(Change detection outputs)
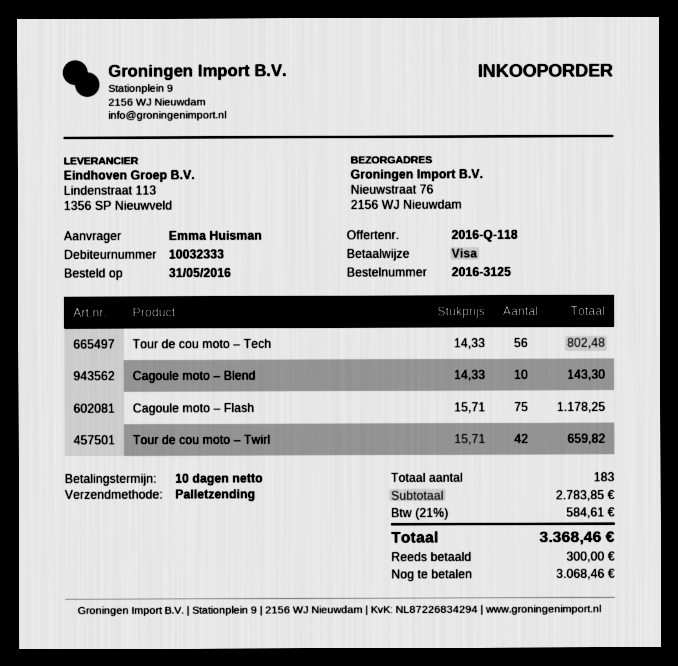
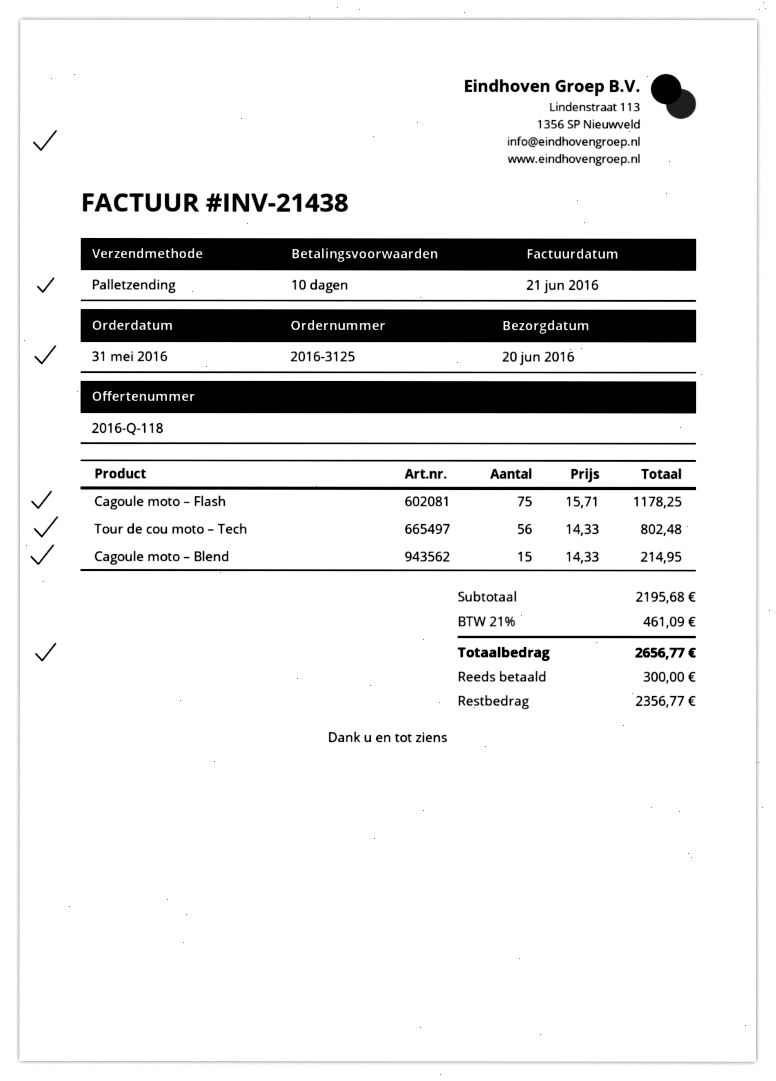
Cagoule moto – Blend: 10 x 14.33 = 143.30 -> 15 x 14.33 = 214.95
Tour de cou moto – Twirl: 42 x 15.71 = 659.82 -> none
subtotal: 2783.85 -> 2195.68
tax: 21% = 584.61 -> 21% = 461.09
total: 3368.46 -> 2656.77
balance: 3068.46 -> 2356.77

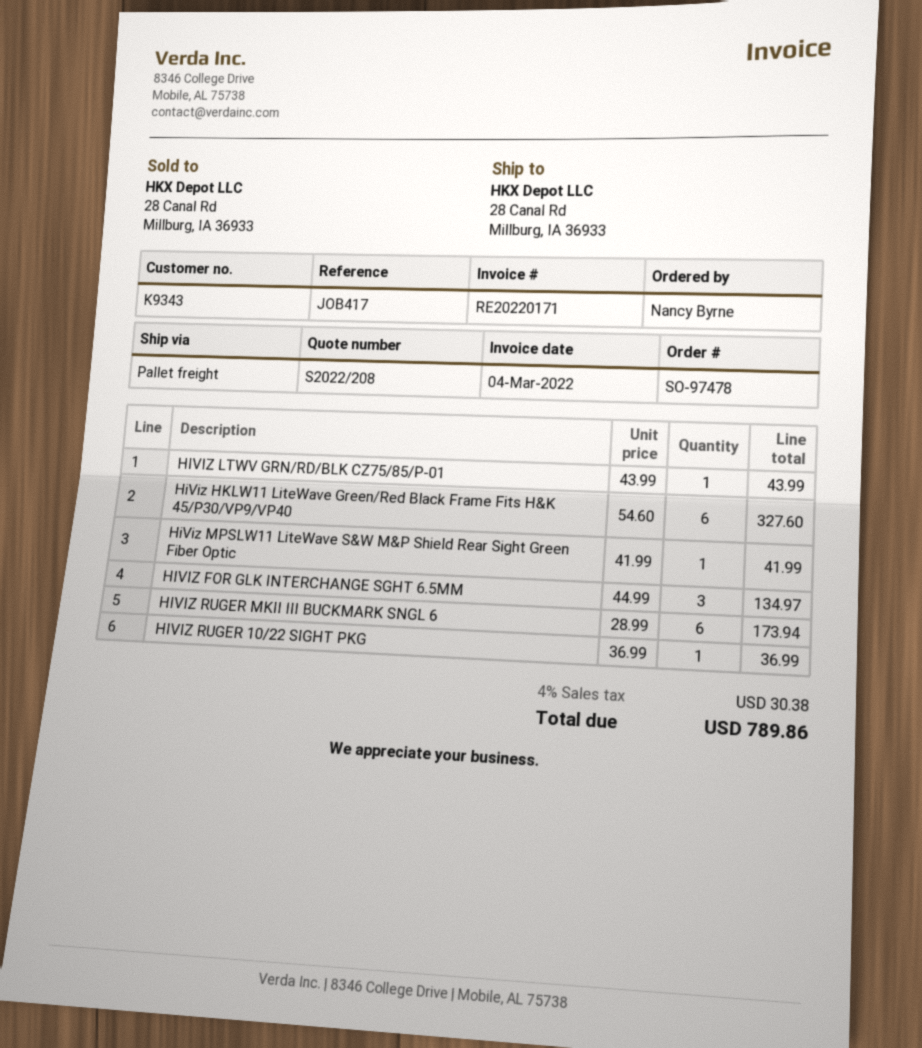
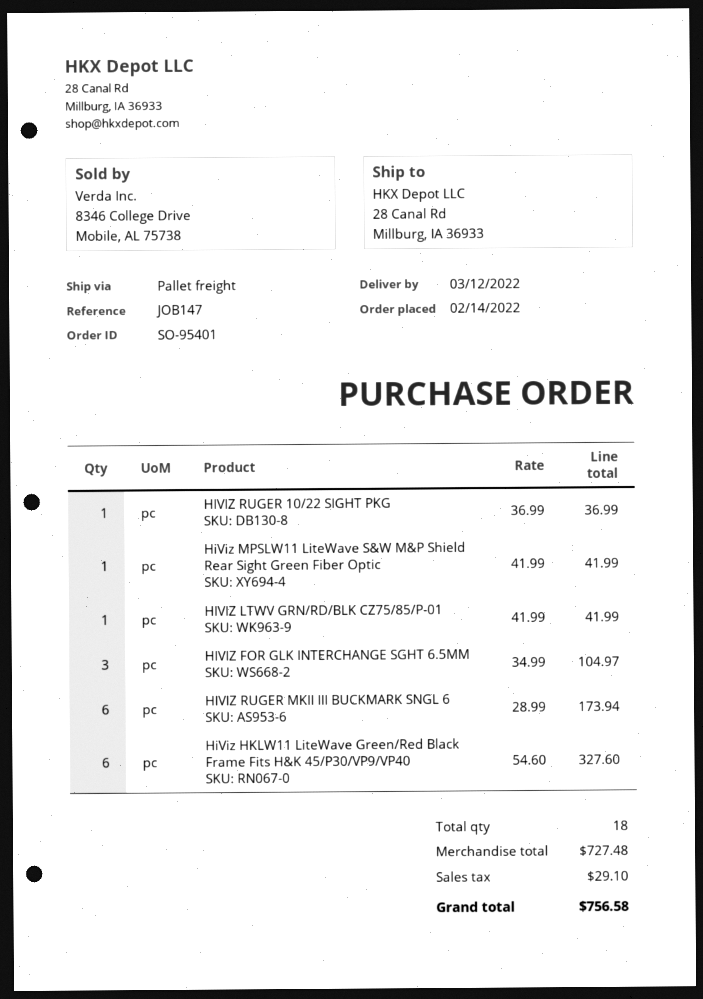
order number: SO-97478 -> SO-95401
reference: JOB417 -> JOB147
HIVIZ LTWV GRN/RD/BLK CZ75/85/P-01: 1 x 43.99 = 43.99 -> 1 x 41.99 = 41.99
HIVIZ FOR GLK INTERCHANGE SGHT 6.5MM: 3 x 44.99 = 134.97 -> 3 x 34.99 = 104.97
tax: 30.38 -> 29.10
total: 789.86 -> 756.58

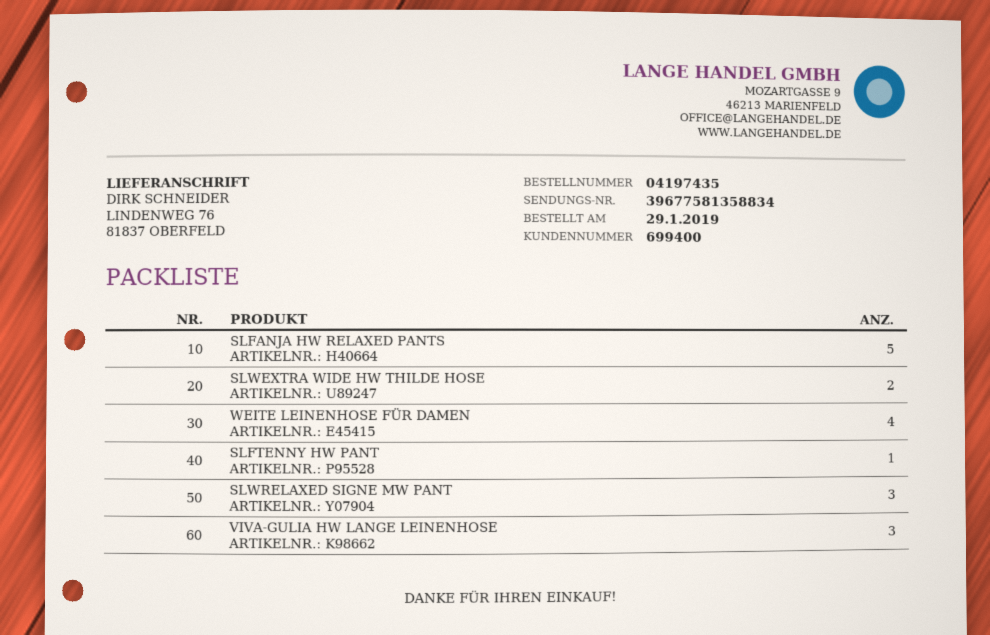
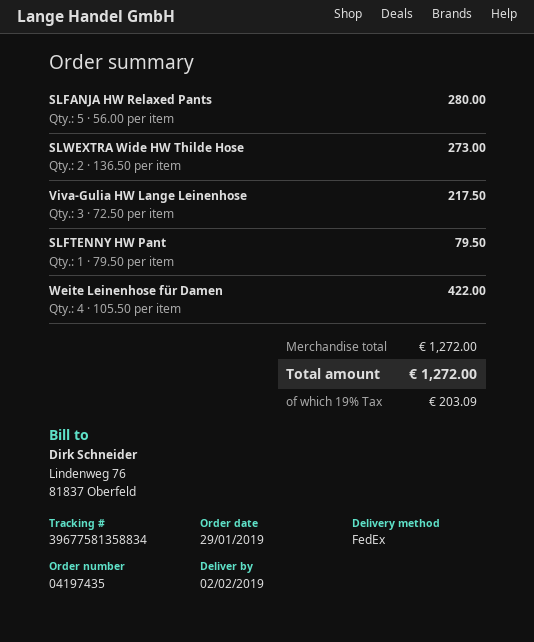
SLWRELAXED SIGNE MW PANT: 3 -> none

- Task statement
Each line from the one holding "total: 789.86 -> 756.58" down to the end of the records is to be reproduced unaltered, and the pictures are to be omitted.

- Exercise output
total: 789.86 -> 756.58

SLWRELAXED SIGNE MW PANT: 3 -> none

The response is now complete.